Vederlo trionfare sarebbe una bella storia, come quella di Simon Yates a questo Giro: sette anni dopo la sconfitta, cocente, sul Colle delle Finestre, il britannico si è costruito una vittoria poetica e commovente, proprio sulle stesse pendenze, proprio con le sue gambe (e con un po’ di aiuto di Wout van Aert, uno che di miracoli ne sa qualcosa). È il bello e il brutto di un grande giro: la storia può cambiare finale in ogni momento, basta voltare la pagina per trovare un capitolo completamente diverso dal precedente.
Il Tour de France è fatto di questo e di molto altro, perché non è soltanto questione di uomini di classifica. È sfida tra le ruote veloci, quest’anno al via quasi al completo e, per la prima volta, anche con Jonathan Milan che parte da Lille con il sogno di indossare già la prima maglia gialla e poi, perché no, quella verde dei punti. La Grande Boucle è sfida tra scalatori, per vincere l’agognata – e amatissima dal pubblico – maglia a pois, con in testa tra i pretendenti Richard Carapaz, re delle montagne nel 2024 e protagonista all’ultimo Giro d’Italia, dove è arrivato vicinissimo alla vittoria, attaccando in ogni momento, buttando sempre il cuore oltre l’ostacolo.
Ma è anche attacchi, contrattacchi, volate e scalate, è lotte contro il tempo.
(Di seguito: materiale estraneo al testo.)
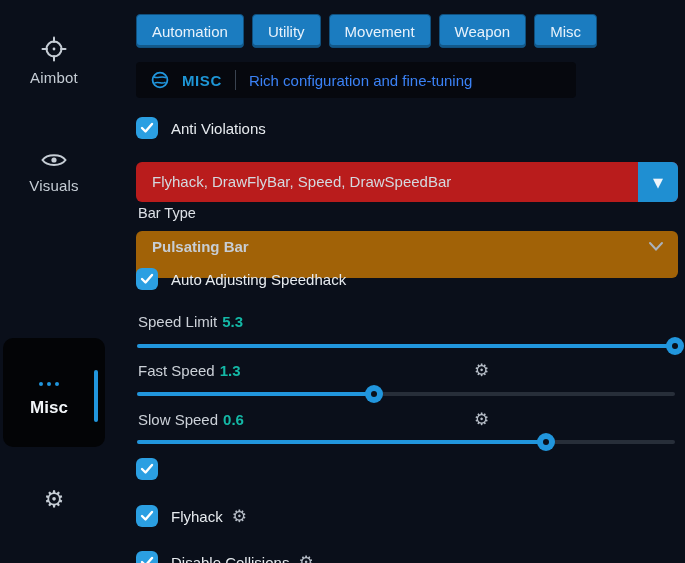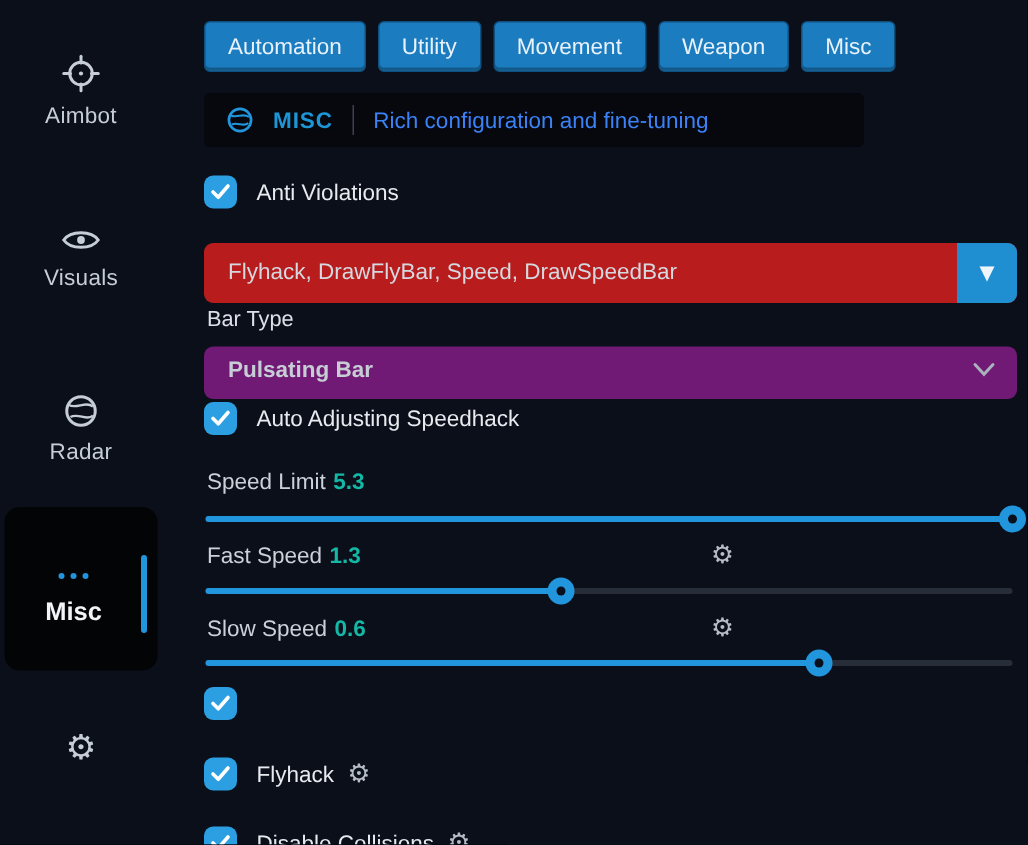--- a/index.html
+++ b/index.html
@@ -53,22 +53,22 @@
     background:#b91c1c;border-radius:6px;color:#d4d9df;font-size:15px;
   }
   .multi-input .txt{position:absolute;left:16px;top:0;line-height:40px;white-space:nowrap;}
   .multi-input .btn{
     position:absolute;right:0;top:0;width:40px;height:40px;background:#1f8fd2;
     border-radius:0 6px 6px 0;display:flex;align-items:center;justify-content:center;
     color:#eef5fb;font-size:13px;cursor:pointer;font-family:"DejaVu Sans",sans-serif;
   }
   .field-lbl{position:absolute;left:138px;top:205px;color:#dde1e7;font-size:14.5px;}
   .select-box{
-    position:absolute;left:136px;top:231px;width:542px;height:35px;
-    background:#701a75;border-radius:6px;color:#ccd2d9;font-size:15px;cursor:pointer;
+    position:absolute;left:136px;top:231px;width:542px;height:47px;
+    background:#a16207;border-radius:6px;color:#ccd2d9;font-size:15px;cursor:pointer;
   }
   .select-box .txt{position:absolute;left:16px;top:0;line-height:31px;font-weight:bold;color:#c7cdd4;}
   .select-box svg{position:absolute;right:14px;top:9px;}
   
   .sl-label{position:absolute;left:138px;font-size:15px;color:#ccd1d8;width:540px;}
   .sl-label b{color:#14b8a6;margin-left:5px;text-align:right;}
   .sl-label .gear{position:absolute;left:336px;top:0;}
   .track{position:absolute;left:137px;width:538px;height:4px;border-radius:2px;background:#272e39;}
   .fill{height:4px;border-radius:2px;background:#2196dd;}
   .handle{
@@ -100,30 +100,20 @@
   <div class="side-item" style="top:150px">
     <span class="icn">
       <svg width="26" height="20" viewBox="0 0 26 18" fill="none" stroke="#c6cdd5" stroke-width="2">
         <path d="M1.5 9 C6 2.5 20 2.5 24.5 9 C20 15.5 6 15.5 1.5 9 Z"></path>
         <circle cx="13" cy="9" r="2.6" fill="#c6cdd5" stroke="none"></circle>
       </svg>
     </span>
     <div class="lbl">Visuals</div>
   </div>
 
-  <div class="side-item" style="top:262px">
-    <span class="icn">
-      <svg width="24" height="24" viewBox="0 0 24 24" fill="none" stroke="#c6cdd5" stroke-width="2">
-        <circle cx="12" cy="12" r="9.5"></circle>
-        <path d="M4 8 C9 11 15 5 20 9" stroke-width="1.6"></path>
-        <path d="M5 16 C10 13 16 19 20 15" stroke-width="1.6"></path>
-      </svg>
-    </span>
-    <div class="lbl">Radar</div>
-  </div>
 
   <div class="misc-box">
     <div class="dots">
         <i></i>
         <i></i>
         <i></i>
       </div>
     <div class="mlbl">Misc</div>
     <div class="indicator"></div>
   </div>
Dove, certo, Evenepoel è grande favorito, ma troverà un avversario convinto e fiducioso in Filippo Ganna. Il Tour riguarda gli uomini di classifica, ma anche i velocisti, i battistrada che aprono la via, ma anche i gregari che sono pronti a consumare ogni fibra del corpo per fare il lavoro che è richiesto, sia questo fare il ritmo sulle salite o far parte del trenino nelle volate.
Insomma, il Tour de France è alle porte, puntuale come ogni anno. Chi ama questo sport lo aspetta dal giorno dopo la fine dell’edizione precedente, più o meno, con le emozioni stampate a fresco nella memoria e nel cuore. Sia chi resta a casa, sia chi va sulle strade a guardare il passaggio e la fatica, la maglia gialla e tutto il contorno di meraviglia. A pensarci bene, le porte dell’attesa restano aperte per tutto l’anno, come forse Pedro Salinas consiglierebbe di fare. Ma quando si fa fine giugno, le giornate paradossalmente ricominciano ad accorciarsi (sebbene lentamente, sebbene impercettibilmente), il caldo diventa torrido, le città si dipingono di giallo e l’attesa è agli sgoccioli e scorre fino all’inizio della corsa.
Il Tour de France ritorna, puntuale, ogni anno: preceduto da schermaglie e primi scontri, prende il testimone dei grandi giri – momenti quasi sacri del ciclismo – dalle mani del Giro d’Italia e ricomincia, prima lentamente e poi sempre più veloce, a raccontare la sua storia, là da dove l’aveva lasciata. La magia della Grande Boucle, la sua quintessenza, quello che fa sì che la gente esca di casa, lo insegua, lo guardi incollato alla televisione, lo cerchi in camper, in van, in macchina e in bicicletta. Ciò che fa preparare meraviglie e aprire porte. Che, se si potesse, farebbe anche prendere in prestito astri, stelle, forse perfino l’intero firmamento. L’atmosfera in fin dei conti è sempre la stessa: i corridori che si preparano, che salgono sui pedali. Una voce, sempre la stessa, che urla, per la prima volta: “c’est parti!”. Sono partiti.